ANZIO GREEN – A Day Without Distance
(Rednetic, 2013)
C’è un confine ben più sottile di quanto si possa pensare tra rarefazioni ambientali e sognanti modulazioni chitarristiche. Ultima prova del teorema dimostrato da una lunga serie di artisti che va da Jon Attwood a Ulrich Schnauss, passando per Fennesz, può considerarsi il secondo capitolo della collaborazione transoceanica tra Wil Bolton (Cheju, The Ashes Of Piemonte, Ashlar) e il neozelandese Mark Streatfield (Zainetica).
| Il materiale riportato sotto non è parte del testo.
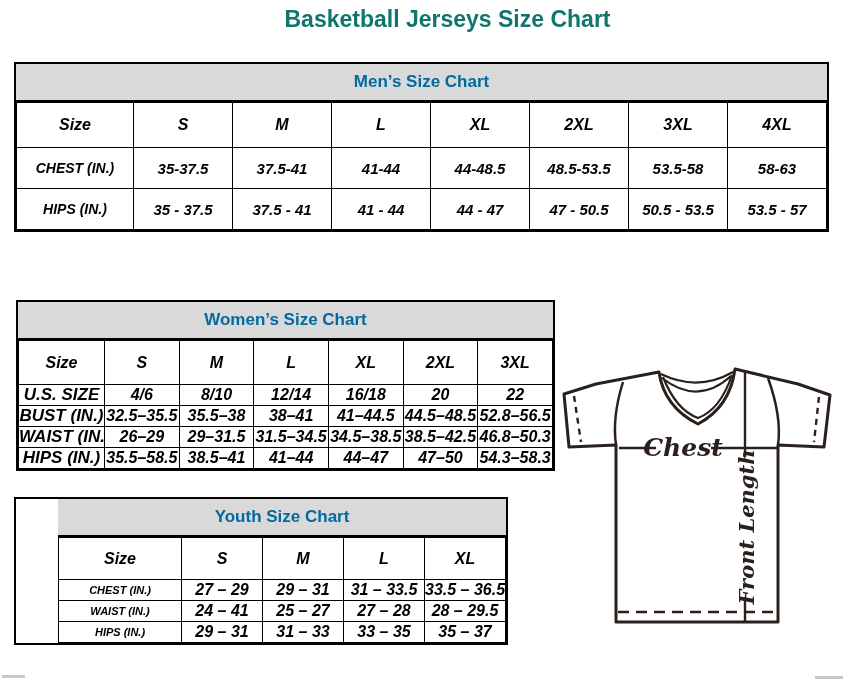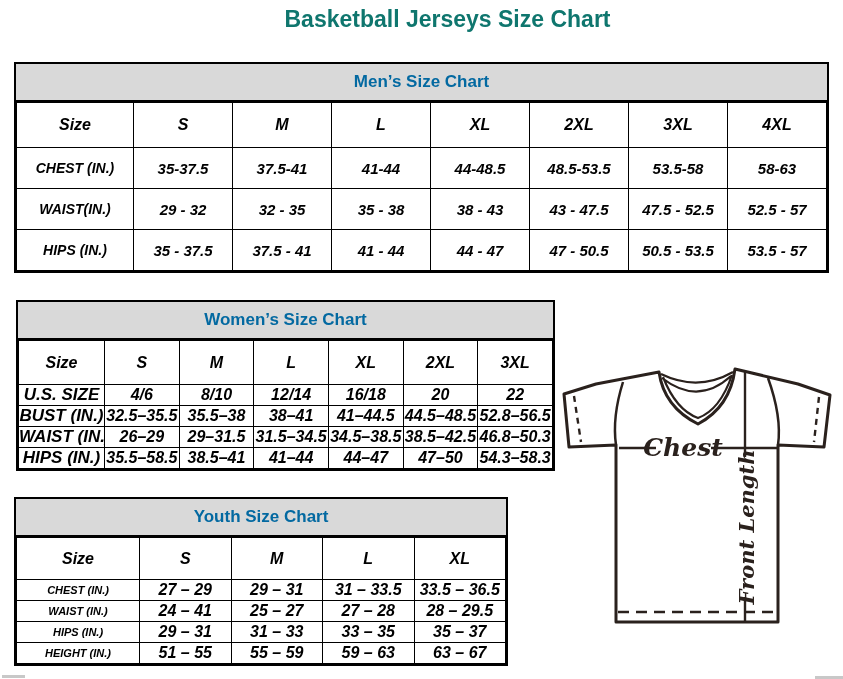--- a/index.html
+++ b/index.html
@@ -96,16 +96,6 @@
           <td>58-63</td>
         </tr>
         <tr>
-          <th class="row-label">WAIST(IN.)</th>
-          <td>29 - 32</td>
-          <td>32 - 35</td>
-          <td>35 - 38</td>
-          <td>38 - 43</td>
-          <td>43 - 47.5</td>
-          <td>47.5 - 52.5</td>
-          <td>52.5 - 57</td>
-        </tr>
-        <tr>
           <th class="row-label">HIPS (IN.)</th>
           <td>35 - 37.5</td>
           <td>37.5 - 41</td>

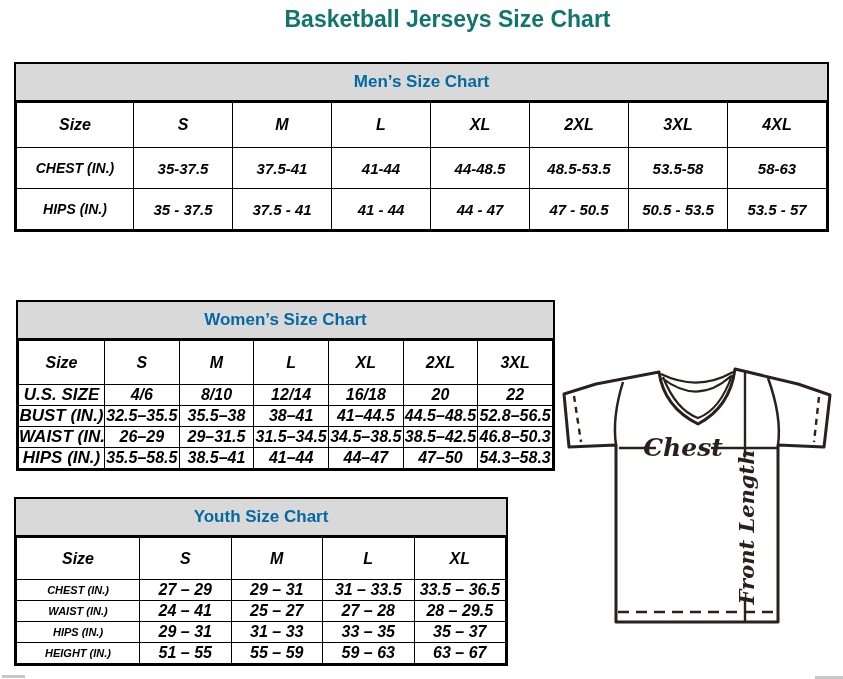--- a/index.html
+++ b/index.html
@@ -37,7 +37,7 @@
   .women tbody th,.women tbody td{height:20px;font-size:16px;}
   .women tbody th.row-label{font-size:17px;}
   
-  .youth{left:14px;top:497px;width:494px;}
+  .youth{left:14px;top:497px;width:494px;padding-left:42px;}
   .youth col.first{width:123px;}
   .youth thead th{height:41px;font-size:16px;}
   .youth tbody th,.youth tbody td{height:20px;font-size:16px;}

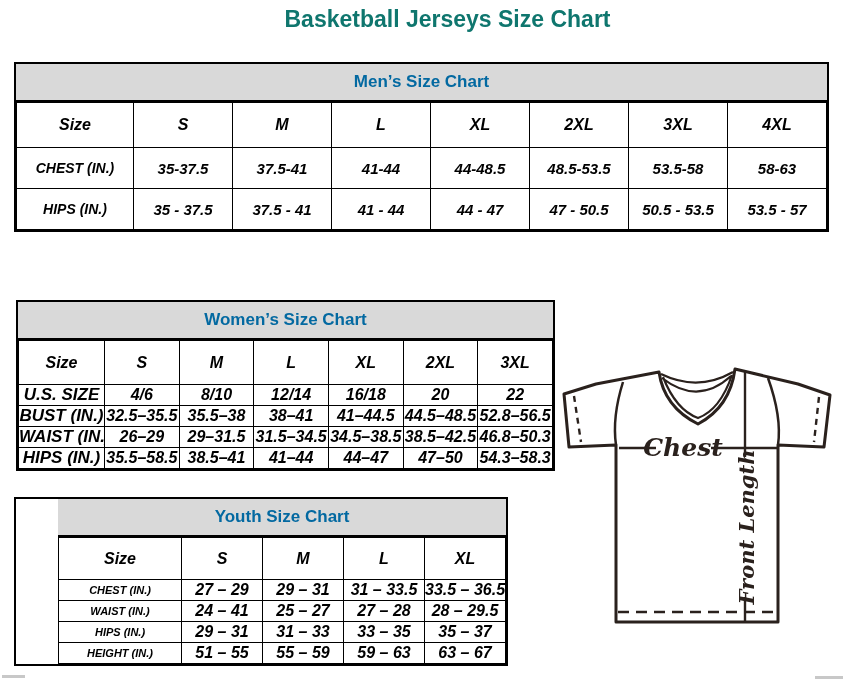--- a/index.html
+++ b/index.html
@@ -214,13 +214,6 @@
           <td>33 – 35</td>
           <td>35 – 37</td>
         </tr>
-        <tr>
-          <th class="row-label">HEIGHT (IN.)</th>
-          <td>51 – 55</td>
-          <td>55 – 59</td>
-          <td>59 – 63</td>
-          <td>63 – 67</td>
-        </tr>
       </tbody>
   </table>
 </div>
Le emozionali partiture ambientali del primo e le vivaci pulsazioni elettroniche del secondo tornano a incontrarsi nel progetto Anzio Green a ben cinque anni di distanza dal debutto “Autumn Honey”.
Frutto più di un lavoro in studio svoltosi in Inghilterra che di asettici scambi di file a migliaia di chilometri di distanza, i nove brani di “A Day Without Distance” non si limitano a disegnare immaginari scenari elettronici sul crinale tra ambient e idm, bensì dischiudono prospettive di vago sapore “pop” all’interazione tra scie sintetiche, ritmiche pervasive e dense torsioni chitarristiche.
In tal senso, l’ora di durata del lavoro appare in maniera decisa una sorta di omaggio all’universo dream-shoegaze di riverberi e feedback policromi, filtrati attraverso sensibilità digitali ma non per questo alieni da riflessi di fragile e sognante romanticismo.
Se i vocalizzi di Kate Tustain su “Fall Down” e le espanse tonalità della title track si atteggiano quali vere e proprie declinazioni aggiornate al tempo presente delle coinvolgenti cascate chitarristiche degli anni Novanta britannici, via via nel corso dell’album riescono distinguibili i profili dei due artisti, bilanciati in estatiche contemplazioni vivacizzate da pulsazioni cadenzate, ovvero separatamente esplicati in sinuose derive ambientali (si vedano gli oltre dieci minuti di “Tall Grass”) o in ventagli di sciabordanti saturazioni e battiti più pronunciati (“Sunset Solitude”, “Thunderstorm”).
L’equilibrio tra le sensibilità dei due artisti riesce comunque a sintetizzare una propria autonoma definizione espressiva, resa emblematica dagli otto minuti della conclusiva “Never Go Back”, ultima cartolina dai riflessi purpurei, sulla quale Bolton e Streatfield hanno impresso un messaggio di continuità tra linguaggi sonori solo in apparenza distinti da coordinate temporali e di “genere”.